* **WHAT THE TASK ASKS**: Print the listing exactly as it stands, and skip any pictures in it.

* **SUPPLIED DATA**:
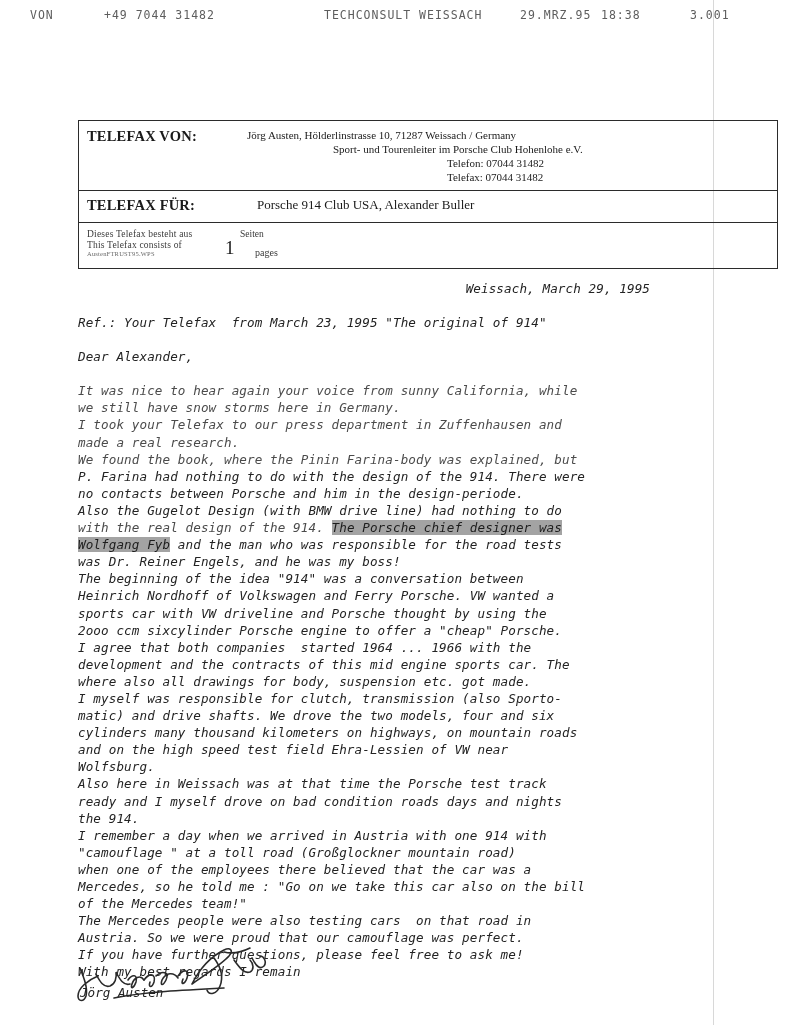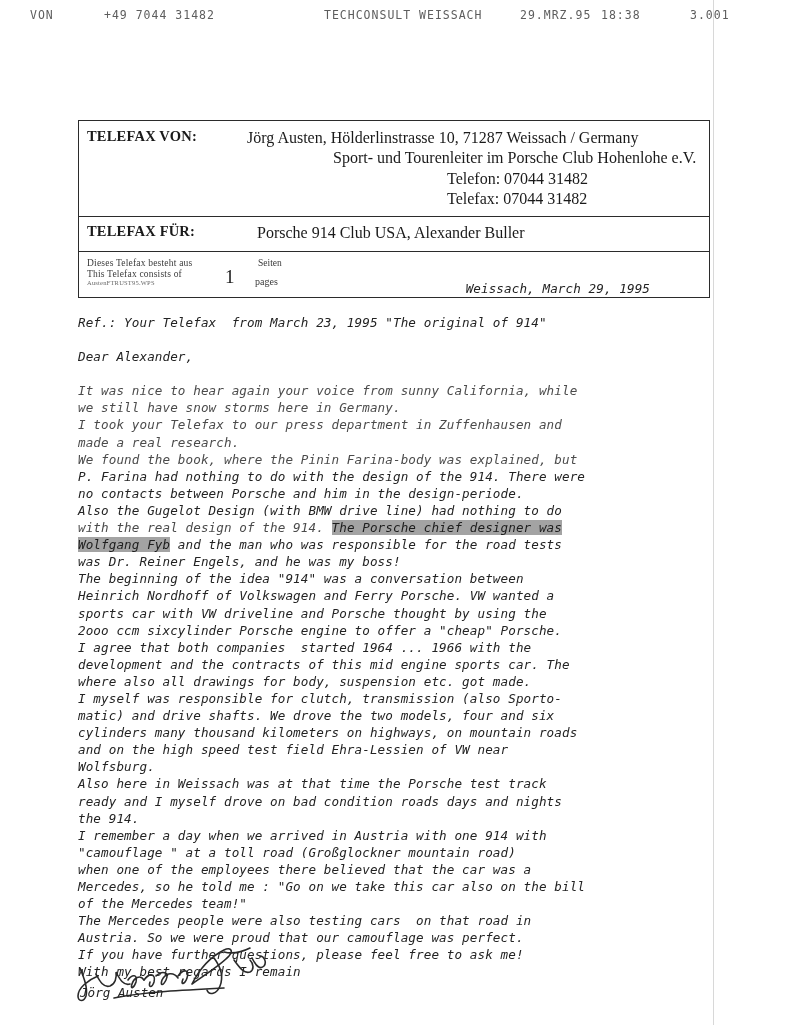--- a/index.html
+++ b/index.html
@@ -48,21 +48,21 @@
     width: 1px;
     height: 1025px;
     background: #d8d8d8;
   }
 
   
   .letterhead {
     position: absolute;
     left: 78px;
     top: 120px;
-    width: 632px;
+    width: 700px;
     border: 1px solid #2b2b2b;
     box-sizing: border-box;
   }
   .lh-row {
     display: flex;
     align-items: flex-start;
   }
   .lh-label {
     width: 168px;
     flex: 0 0 168px;
@@ -71,32 +71,32 @@
     font-weight: bold;
     color: #1a1a1a;
     padding: 7px 0 0 8px;
     box-sizing: border-box;
     letter-spacing: 0.2px;
   }
   .lh-value {
     flex: 1 1 auto;
     padding: 7px 10px 0 0;
     box-sizing: border-box;
-    font-size: 16px;
+    font-size: 11px;
     line-height: 1.28;
   }
   .lh-line { display: block; }
   .lh-line.indent1 { padding-left: 86px; }
   .lh-line.indent2 { padding-left: 200px; }
   .lh-sep {
     height: 1px;
     background: #2b2b2b;
     margin: 6px 0 0 0;
   }
-  .lh-row2 .lh-value { padding-top: 6px; padding-bottom: 8px; font-size: 16px;}
+  .lh-row2 .lh-value { padding-top: 6px; padding-bottom: 8px; font-size: 13px;}
   .lh-row2 .lh-label { padding-top: 6px; padding-bottom: 8px;}
   .lh-fuer-value { padding-left: 10px; }
 
   .lh-footer {
     border-top: 1px solid #2b2b2b;
     padding: 6px 8px 8px 8px;
     position: relative;
     min-height: 46px;
     box-sizing: border-box;
   }
@@ -112,21 +112,21 @@
     margin-top: 1px;
   }
   .lh-footer .wps {
     font-size: 6.5px;
     color: #6a6a6a;
     margin-top: 0px;
     letter-spacing: 0.2px;
   }
   .lh-footer .seiten {
     position: absolute;
-    left: 179px;
+    left: 161px;
     top: 6px;
     font-size: 9.5px;
     color: #3a3a3a;
   }
   .lh-footer .pages {
     position: absolute;
     left: 176px;
     top: 24px;
     font-size: 10px;
     color: #3a3a3a;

* **SOLUTION FOR THIS EXERCISE**:
--- a/index.html
+++ b/index.html
@@ -48,21 +48,21 @@
     width: 1px;
     height: 1025px;
     background: #d8d8d8;
   }
 
   
   .letterhead {
     position: absolute;
     left: 78px;
     top: 120px;
-    width: 632px;
+    width: 700px;
     border: 1px solid #2b2b2b;
     box-sizing: border-box;
   }
   .lh-row {
     display: flex;
     align-items: flex-start;
   }
   .lh-label {
     width: 168px;
     flex: 0 0 168px;
@@ -71,32 +71,32 @@
     font-weight: bold;
     color: #1a1a1a;
     padding: 7px 0 0 8px;
     box-sizing: border-box;
     letter-spacing: 0.2px;
   }
   .lh-value {
     flex: 1 1 auto;
     padding: 7px 10px 0 0;
     box-sizing: border-box;
-    font-size: 16px;
+    font-size: 11px;
     line-height: 1.28;
   }
   .lh-line { display: block; }
   .lh-line.indent1 { padding-left: 86px; }
   .lh-line.indent2 { padding-left: 200px; }
   .lh-sep {
     height: 1px;
     background: #2b2b2b;
     margin: 6px 0 0 0;
   }
-  .lh-row2 .lh-value { padding-top: 6px; padding-bottom: 8px; font-size: 16px;}
+  .lh-row2 .lh-value { padding-top: 6px; padding-bottom: 8px; font-size: 13px;}
   .lh-row2 .lh-label { padding-top: 6px; padding-bottom: 8px;}
   .lh-fuer-value { padding-left: 10px; }
 
   .lh-footer {
     border-top: 1px solid #2b2b2b;
     padding: 6px 8px 8px 8px;
     position: relative;
     min-height: 46px;
     box-sizing: border-box;
   }
@@ -112,21 +112,21 @@
     margin-top: 1px;
   }
   .lh-footer .wps {
     font-size: 6.5px;
     color: #6a6a6a;
     margin-top: 0px;
     letter-spacing: 0.2px;
   }
   .lh-footer .seiten {
     position: absolute;
-    left: 179px;
+    left: 161px;
     top: 6px;
     font-size: 9.5px;
     color: #3a3a3a;
   }
   .lh-footer .pages {
     position: absolute;
     left: 176px;
     top: 24px;
     font-size: 10px;
     color: #3a3a3a;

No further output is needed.